Le Carrefour D’algérie
Mardi 10 Août 2010
Ce sont des métiers de femmes qui vont disparaître. Lesquels ? Ceux que nos mères avaient appris de leurs mères et que l’époque fast-food et la génération Chawarma vont pousser vers le territoire de l’oubli. Prenons un exemple : griller le Bouzzelouf, c’est-à-dire la tête et les pattes du mouton.

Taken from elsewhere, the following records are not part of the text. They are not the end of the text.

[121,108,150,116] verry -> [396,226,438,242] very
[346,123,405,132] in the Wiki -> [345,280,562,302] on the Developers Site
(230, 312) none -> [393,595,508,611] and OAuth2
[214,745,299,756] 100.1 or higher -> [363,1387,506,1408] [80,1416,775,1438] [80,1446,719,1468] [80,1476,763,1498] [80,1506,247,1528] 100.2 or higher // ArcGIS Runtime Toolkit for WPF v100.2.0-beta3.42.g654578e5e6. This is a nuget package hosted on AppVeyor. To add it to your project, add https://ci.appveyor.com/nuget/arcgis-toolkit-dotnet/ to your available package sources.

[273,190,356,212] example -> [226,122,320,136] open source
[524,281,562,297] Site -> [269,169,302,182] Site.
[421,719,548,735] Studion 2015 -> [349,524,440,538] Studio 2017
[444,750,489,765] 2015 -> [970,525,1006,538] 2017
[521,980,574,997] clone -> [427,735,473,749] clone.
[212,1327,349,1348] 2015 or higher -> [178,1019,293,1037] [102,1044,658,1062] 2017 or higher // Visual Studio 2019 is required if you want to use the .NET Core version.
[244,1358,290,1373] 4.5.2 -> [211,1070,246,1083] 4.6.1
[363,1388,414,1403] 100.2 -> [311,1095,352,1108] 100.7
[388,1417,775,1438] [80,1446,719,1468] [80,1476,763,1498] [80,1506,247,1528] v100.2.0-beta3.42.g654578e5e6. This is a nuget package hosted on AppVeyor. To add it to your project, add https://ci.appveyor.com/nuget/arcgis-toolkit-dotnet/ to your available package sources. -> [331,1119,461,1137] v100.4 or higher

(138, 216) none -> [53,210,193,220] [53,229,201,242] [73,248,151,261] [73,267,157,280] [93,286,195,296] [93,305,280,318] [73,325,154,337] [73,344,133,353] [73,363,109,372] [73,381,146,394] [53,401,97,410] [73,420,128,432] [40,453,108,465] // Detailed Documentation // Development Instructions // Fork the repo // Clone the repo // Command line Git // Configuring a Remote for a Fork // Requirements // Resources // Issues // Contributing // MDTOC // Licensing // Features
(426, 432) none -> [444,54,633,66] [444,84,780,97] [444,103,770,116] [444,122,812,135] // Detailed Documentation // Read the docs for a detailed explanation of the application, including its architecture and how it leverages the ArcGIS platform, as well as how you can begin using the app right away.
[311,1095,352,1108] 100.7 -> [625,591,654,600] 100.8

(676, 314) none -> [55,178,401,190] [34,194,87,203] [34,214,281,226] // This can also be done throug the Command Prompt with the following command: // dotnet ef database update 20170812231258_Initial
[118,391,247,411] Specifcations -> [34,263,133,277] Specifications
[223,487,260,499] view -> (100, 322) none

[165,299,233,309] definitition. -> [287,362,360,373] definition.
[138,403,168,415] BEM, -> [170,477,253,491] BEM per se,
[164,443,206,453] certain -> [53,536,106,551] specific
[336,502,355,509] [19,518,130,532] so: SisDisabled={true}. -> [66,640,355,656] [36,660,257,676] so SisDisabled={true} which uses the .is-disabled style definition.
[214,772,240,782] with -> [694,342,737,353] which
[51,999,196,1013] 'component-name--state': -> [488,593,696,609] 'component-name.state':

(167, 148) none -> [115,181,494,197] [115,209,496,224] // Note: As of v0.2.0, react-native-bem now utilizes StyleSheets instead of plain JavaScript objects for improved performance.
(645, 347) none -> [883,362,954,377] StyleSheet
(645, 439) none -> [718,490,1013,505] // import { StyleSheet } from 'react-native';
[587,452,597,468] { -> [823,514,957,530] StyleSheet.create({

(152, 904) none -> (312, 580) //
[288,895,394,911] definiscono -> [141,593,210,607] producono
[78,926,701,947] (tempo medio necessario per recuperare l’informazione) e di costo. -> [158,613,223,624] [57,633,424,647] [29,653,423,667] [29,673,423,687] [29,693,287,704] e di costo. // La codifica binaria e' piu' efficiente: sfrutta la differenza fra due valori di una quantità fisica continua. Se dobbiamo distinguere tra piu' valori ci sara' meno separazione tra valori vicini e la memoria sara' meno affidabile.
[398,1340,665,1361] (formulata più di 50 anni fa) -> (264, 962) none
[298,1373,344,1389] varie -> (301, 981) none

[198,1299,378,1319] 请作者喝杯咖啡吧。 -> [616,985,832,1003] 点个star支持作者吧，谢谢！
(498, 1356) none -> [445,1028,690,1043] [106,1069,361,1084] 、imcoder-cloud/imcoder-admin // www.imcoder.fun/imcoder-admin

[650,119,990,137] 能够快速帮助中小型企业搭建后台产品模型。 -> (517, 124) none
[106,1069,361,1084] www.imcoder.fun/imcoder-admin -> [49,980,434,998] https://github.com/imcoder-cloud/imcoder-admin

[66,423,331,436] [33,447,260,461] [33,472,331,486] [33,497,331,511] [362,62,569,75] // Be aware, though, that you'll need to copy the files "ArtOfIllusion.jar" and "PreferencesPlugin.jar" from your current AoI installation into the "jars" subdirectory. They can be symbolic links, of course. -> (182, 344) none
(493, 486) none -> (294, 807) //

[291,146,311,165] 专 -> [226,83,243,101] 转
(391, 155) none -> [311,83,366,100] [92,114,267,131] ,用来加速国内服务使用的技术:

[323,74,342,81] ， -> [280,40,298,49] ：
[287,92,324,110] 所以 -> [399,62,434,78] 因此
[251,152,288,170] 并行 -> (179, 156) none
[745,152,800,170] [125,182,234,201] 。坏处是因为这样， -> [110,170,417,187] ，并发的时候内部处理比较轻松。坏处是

De moins en moins de femmes savent aujourd’hui le faire. D’autres répugnent à la corvée. Certaines jouent même au dégoût ou au cri des âmes sensibles. Dans certaines villes justement, le Bouzzelouf ne se mange plus car personne ne le cuisine ou ne sait le faire désormais. Et, curieusement, il s’agit de certaines grandes villes où le taux d’emploi de la femme est important et où les mœurs des repas ont immigré de la cuisine vers le sandwich depuis longtemps. Dans une décennie, la tête du mouton sera un fruit exotique, un souvenir ou un plat qui ne se mangera plus que dans certains restaurants spécialisés. Et dans deux décennies, la Douara aux épices affolantes, les abats en sauce profonde, les cervelles aux œufs et les Osbana farcies, ne seront plus que des exotismes d’autrefois. A peine des plats du jour dans les maisons. Tout juste des recettes « d’autrefois », à l’époque où la cuisine étaient aux femmes, avant le Windows, Internet et la chirurgie esthétique. La belle époque où on mangeait le mouton en entier et pas les hommes en morceaux. Faut-il garder prisonnières les femmes dans les cuisines ? Bien sûr que non ! Sauf qu’avec enfin, un peu plus de liberté, il faut se souvenir de ne pas perdre ce qui fait le propre de la cuisine algérienne et son patrimoine de saveurs et de recettes. Les Marocains et les Tunisiens nous ont déjà pris le tajine et le couscous, il ne nous reste alors que le Bouzzelouf à préserver comme monument. Sauvons-le de l’oubli. Même sur CD-Rom.